# [PROBLEM]
Would you reproduce the data below exactly, please, leaving out its images?

# [EXTRACTED MATERIAL]
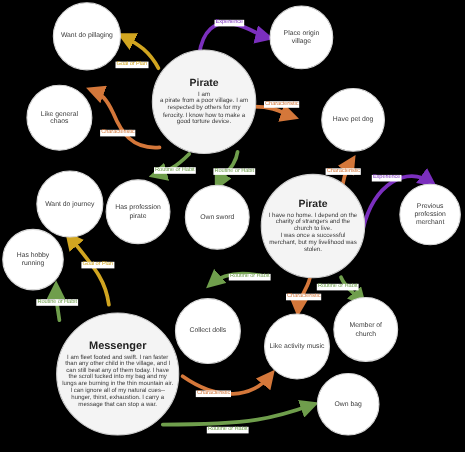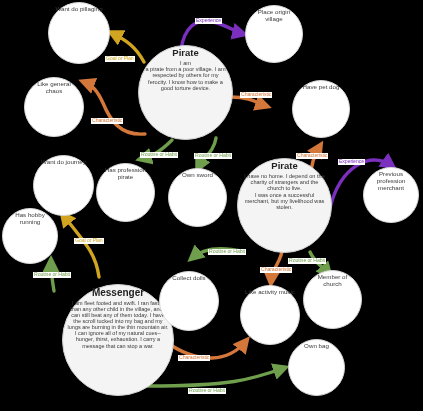--- a/index.html
+++ b/index.html
@@ -10,7 +10,7 @@
   svg.edges{position:absolute;left:0;top:0;width:423px;height:411px;pointer-events:none;}
   .node{
     position:absolute;border-radius:50%;background:#fff;
-    display:flex;justify-content:center;
+    display:flex;align-items:center;justify-content:center;
     text-align:center;box-sizing:border-box;color:#3a3a3a;
     border:1px solid #d8d8d8;
   }

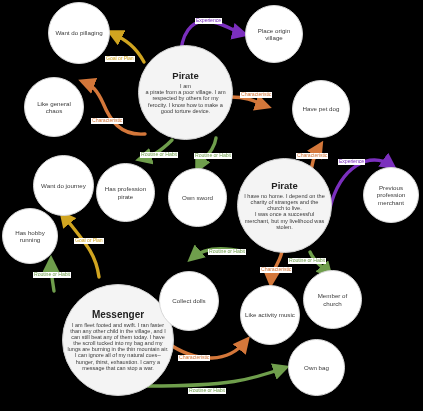--- a/index.html
+++ b/index.html
@@ -99,7 +99,7 @@
     </div>
   </div>
 
-  <div class="node hub" style="left:62px;top:284px;width:112px;height:112px;">
+  <div class="node hub" style="left:51px;top:284px;width:112px;height:112px;">
     <div class="inner" style="font-size:5.5px;">
       <span class="title" style="font-size:10px;margin-bottom:1px;">Messenger</span>
       <span class="desc">I am fleet footed and swift. I ran faster than any other child in the village, and I can still beat any of them today. I have the scroll tucked into my bag and my lungs are burning in the thin mountain air. I can ignore all of my natural cues--hunger, thirst, exhaustion. I carry a message that can stop a war.</span>

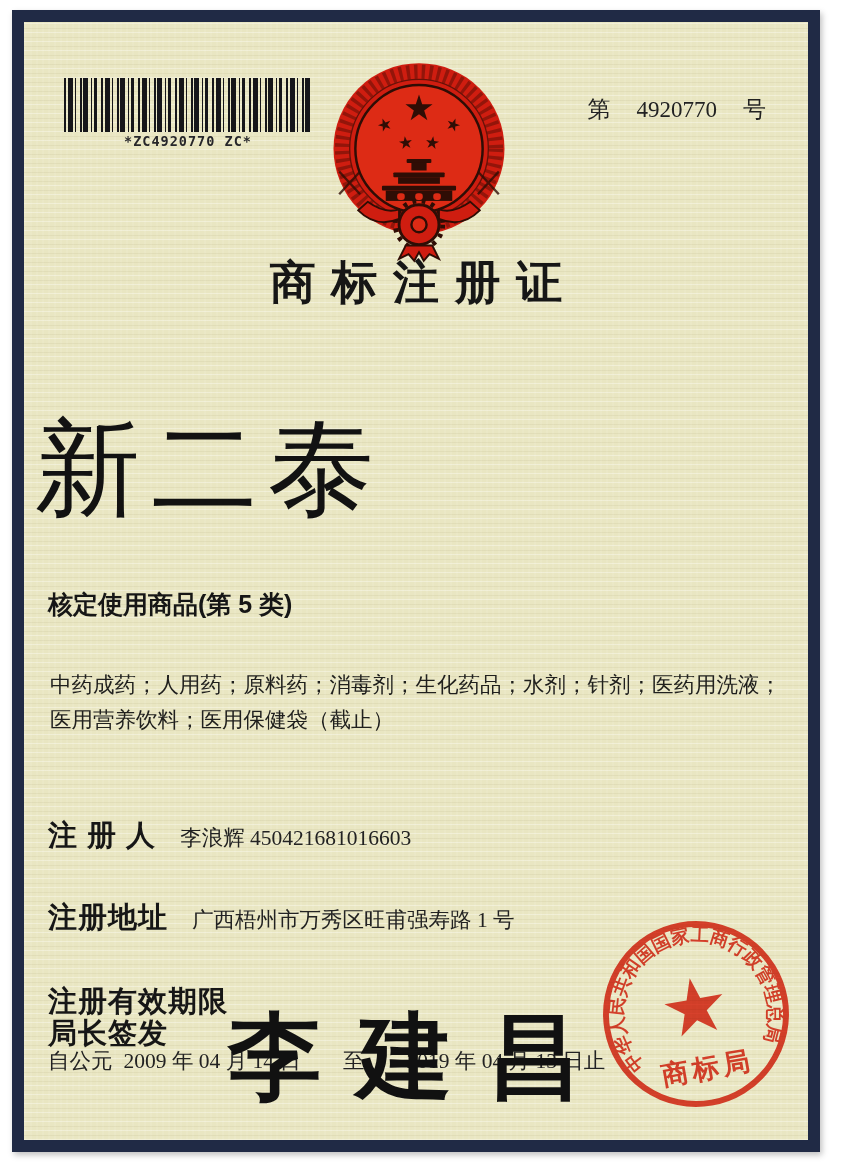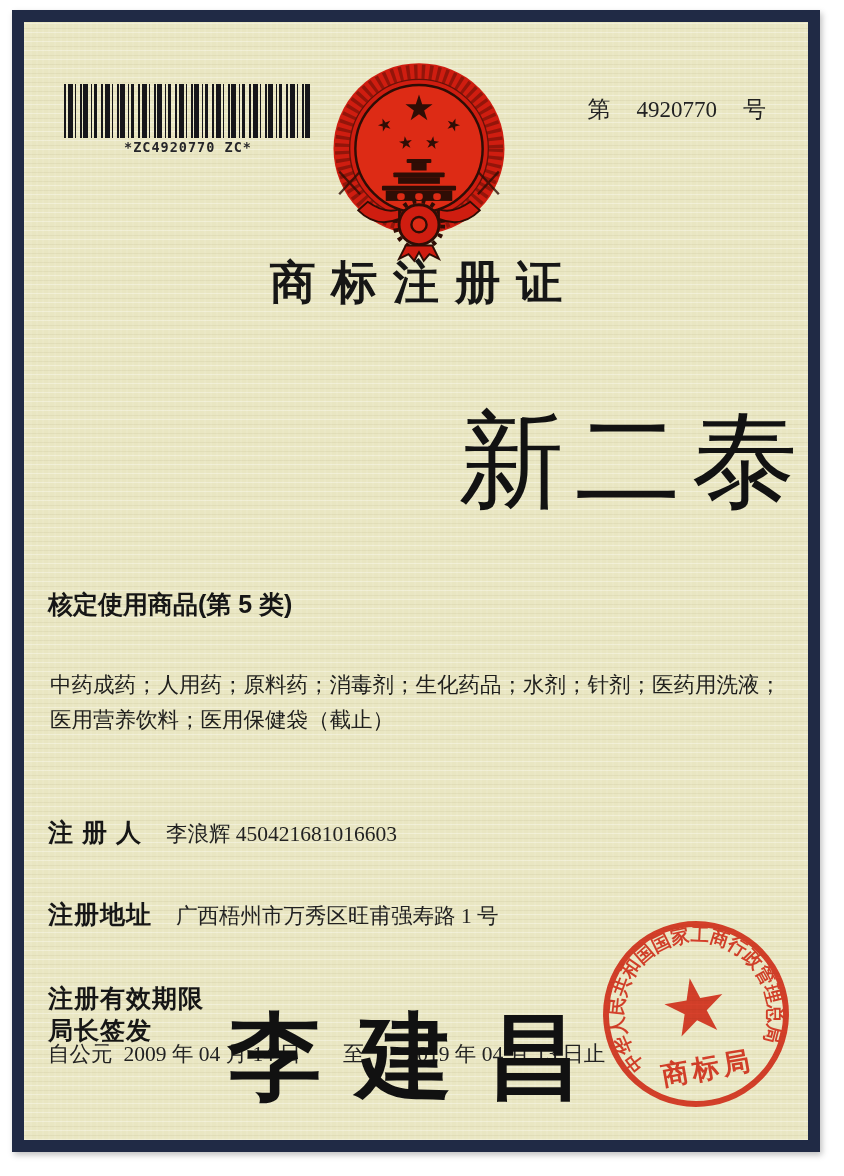--- a/index.html
+++ b/index.html
@@ -27,7 +27,7 @@
   }
 
   
-  .barcode-wrap{position:absolute;left:40px;top:62px;width:248px;}
+  .barcode-wrap{position:absolute;left:40px;top:56px;width:248px;}
   .barcode{
     height:54px;width:248px;
     background:repeating-linear-gradient(90deg,

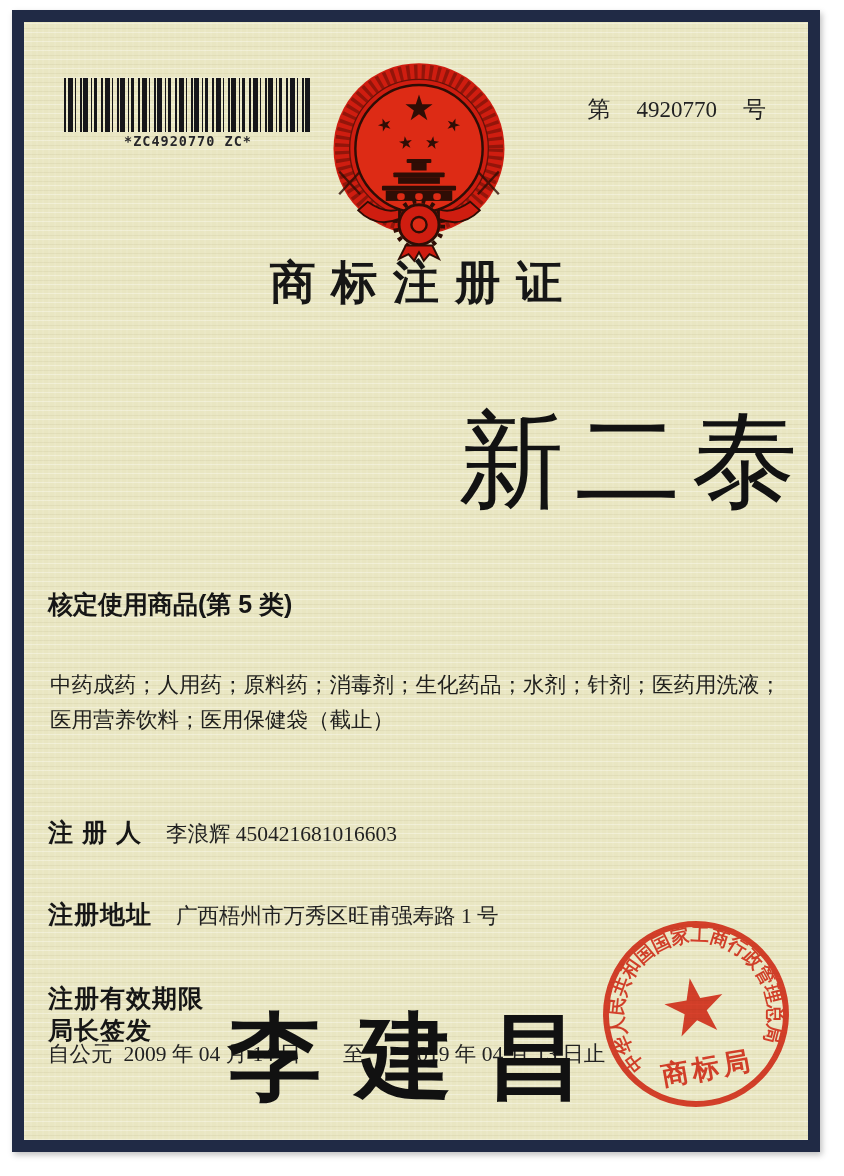--- a/index.html
+++ b/index.html
@@ -63,8 +63,8 @@
     letter-spacing:.34em;text-indent:.34em;font-weight:600;
   }
   .trademark{
-    position:absolute;left:0;top:368px;width:100%;
-    text-align:right;font-size:106px;color:#121212;
+    position:absolute;left:0;top:376px;width:100%;
+    text-align:left;font-size:106px;color:#121212;
     letter-spacing:.1em;text-indent:.1em;font-weight:500;
   }
 

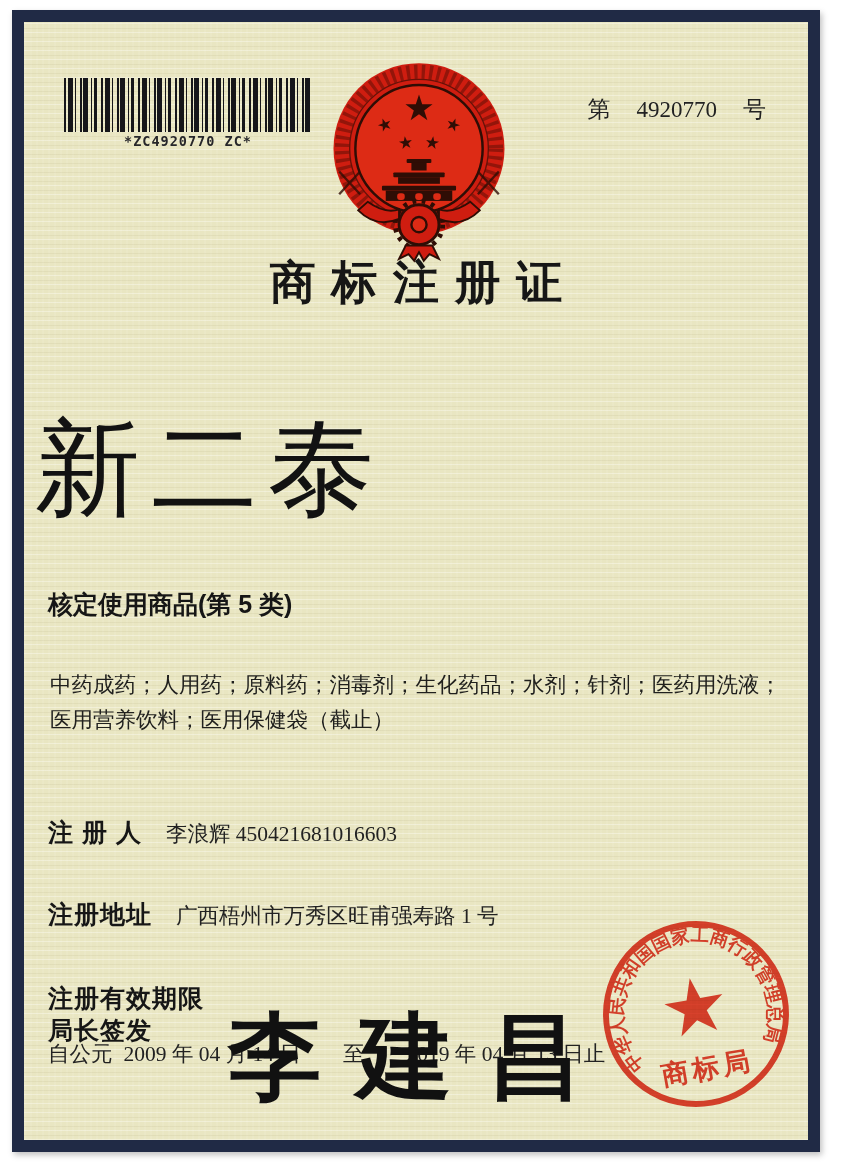--- a/index.html
+++ b/index.html
@@ -78,7 +78,7 @@
 
   
   .info-row{position:absolute;left:24px;display:flex;align-items:baseline;gap:24px;}
-  .info-row .row-label{font-size:25px;letter-spacing:1px;}
+  .info-row .row-label{font-size:29px;letter-spacing:1px;}
   .info-row .row-value{font-size:21.5px;color:#222;}
   .row-registrant{top:794px;}
   .row-address{top:876px;}

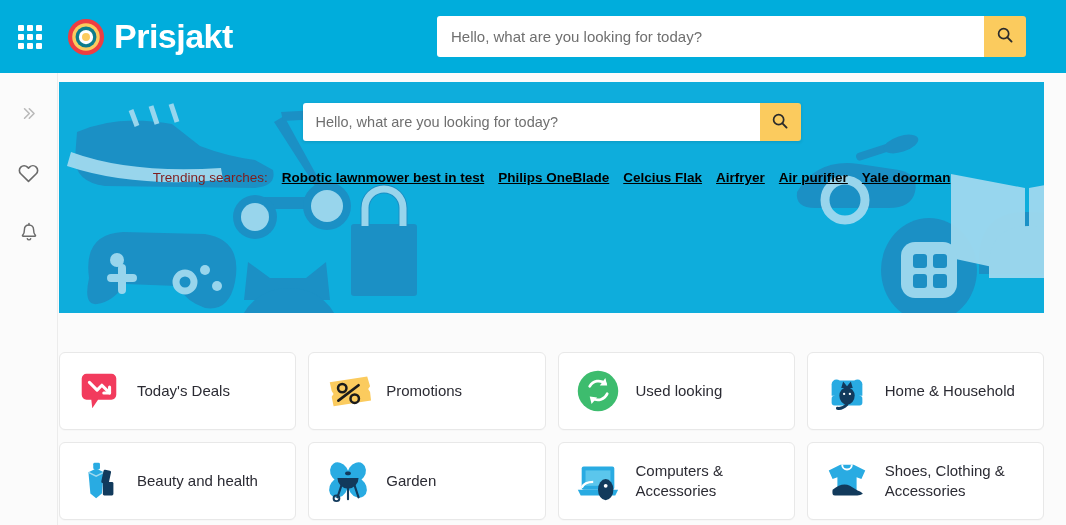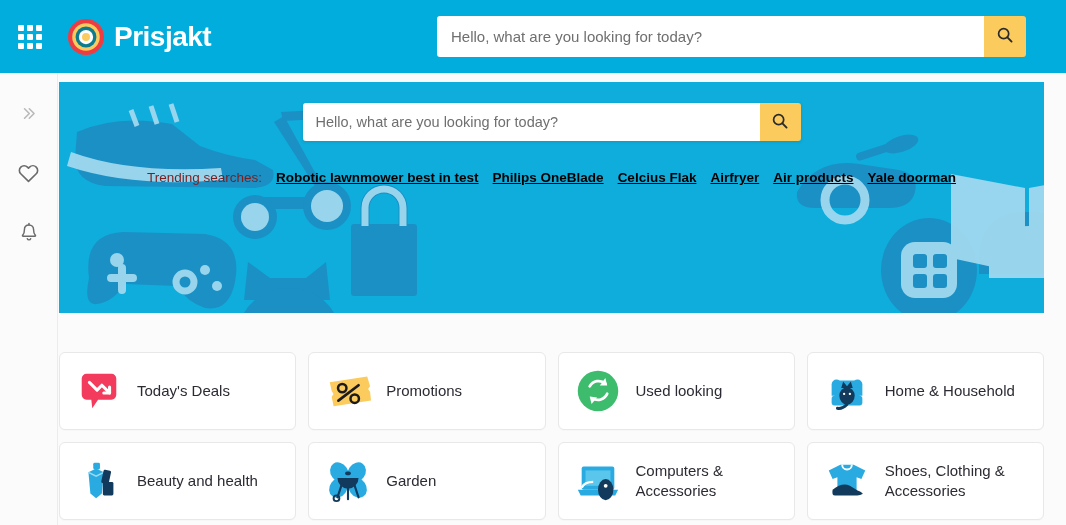--- a/index.html
+++ b/index.html
@@ -28,7 +28,7 @@
   .brand { display: flex; align-items: center; margin-left: 22px; cursor: pointer; }
   .brand-mark { width: 38px; height: 38px; }
   .brand-text {
-    color: #ffffff; font-size: 28px; font-weight: bold;
+    color: #ffffff; font-size: 34px; font-weight: bold;
     letter-spacing: -0.5px; margin-left: 9px;
   }
 

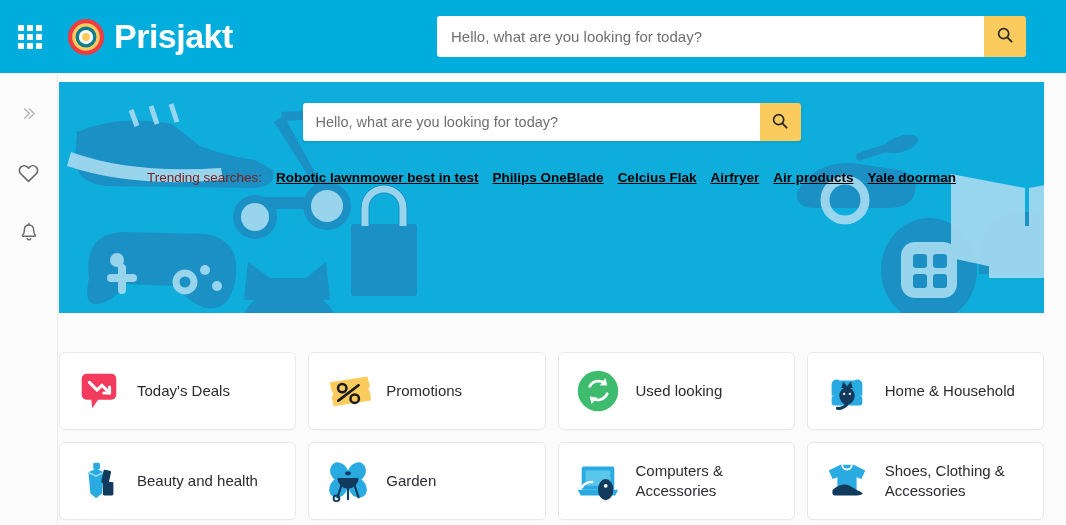--- a/index.html
+++ b/index.html
@@ -282,7 +282,7 @@
         <a>Philips OneBlade</a>
         <a>Celcius Flak</a>
         <a>Airfryer</a>
-        <a>Air products</a>
+        <a>Air purifier</a>
         <a>Yale doorman</a>
       </div>
     </div>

# [THE COMPLETED TASK]
--- a/index.html
+++ b/index.html
@@ -10,7 +10,7 @@
   svg.edges{position:absolute;left:0;top:0;width:423px;height:411px;pointer-events:none;}
   .node{
     position:absolute;border-radius:50%;background:#fff;
-    display:flex;justify-content:center;
+    display:flex;align-items:center;justify-content:center;
     text-align:center;box-sizing:border-box;color:#3a3a3a;
     border:1px solid #d8d8d8;
   }

--- a/index.html
+++ b/index.html
@@ -99,7 +99,7 @@
     </div>
   </div>
 
-  <div class="node hub" style="left:62px;top:284px;width:112px;height:112px;">
+  <div class="node hub" style="left:51px;top:284px;width:112px;height:112px;">
     <div class="inner" style="font-size:5.5px;">
       <span class="title" style="font-size:10px;margin-bottom:1px;">Messenger</span>
       <span class="desc">I am fleet footed and swift. I ran faster than any other child in the village, and I can still beat any of them today. I have the scroll tucked into my bag and my lungs are burning in the thin mountain air. I can ignore all of my natural cues--hunger, thirst, exhaustion. I carry a message that can stop a war.</span>

--- a/index.html
+++ b/index.html
@@ -27,7 +27,7 @@
   }
 
   
-  .barcode-wrap{position:absolute;left:40px;top:62px;width:248px;}
+  .barcode-wrap{position:absolute;left:40px;top:56px;width:248px;}
   .barcode{
     height:54px;width:248px;
     background:repeating-linear-gradient(90deg,

--- a/index.html
+++ b/index.html
@@ -63,8 +63,8 @@
     letter-spacing:.34em;text-indent:.34em;font-weight:600;
   }
   .trademark{
-    position:absolute;left:0;top:368px;width:100%;
-    text-align:right;font-size:106px;color:#121212;
+    position:absolute;left:0;top:376px;width:100%;
+    text-align:left;font-size:106px;color:#121212;
     letter-spacing:.1em;text-indent:.1em;font-weight:500;
   }
 

--- a/index.html
+++ b/index.html
@@ -78,7 +78,7 @@
 
   
   .info-row{position:absolute;left:24px;display:flex;align-items:baseline;gap:24px;}
-  .info-row .row-label{font-size:25px;letter-spacing:1px;}
+  .info-row .row-label{font-size:29px;letter-spacing:1px;}
   .info-row .row-value{font-size:21.5px;color:#222;}
   .row-registrant{top:794px;}
   .row-address{top:876px;}

--- a/index.html
+++ b/index.html
@@ -28,7 +28,7 @@
   .brand { display: flex; align-items: center; margin-left: 22px; cursor: pointer; }
   .brand-mark { width: 38px; height: 38px; }
   .brand-text {
-    color: #ffffff; font-size: 28px; font-weight: bold;
+    color: #ffffff; font-size: 34px; font-weight: bold;
     letter-spacing: -0.5px; margin-left: 9px;
   }
 

--- a/index.html
+++ b/index.html
@@ -282,7 +282,7 @@
         <a>Philips OneBlade</a>
         <a>Celcius Flak</a>
         <a>Airfryer</a>
-        <a>Air products</a>
+        <a>Air purifier</a>
         <a>Yale doorman</a>
       </div>
     </div>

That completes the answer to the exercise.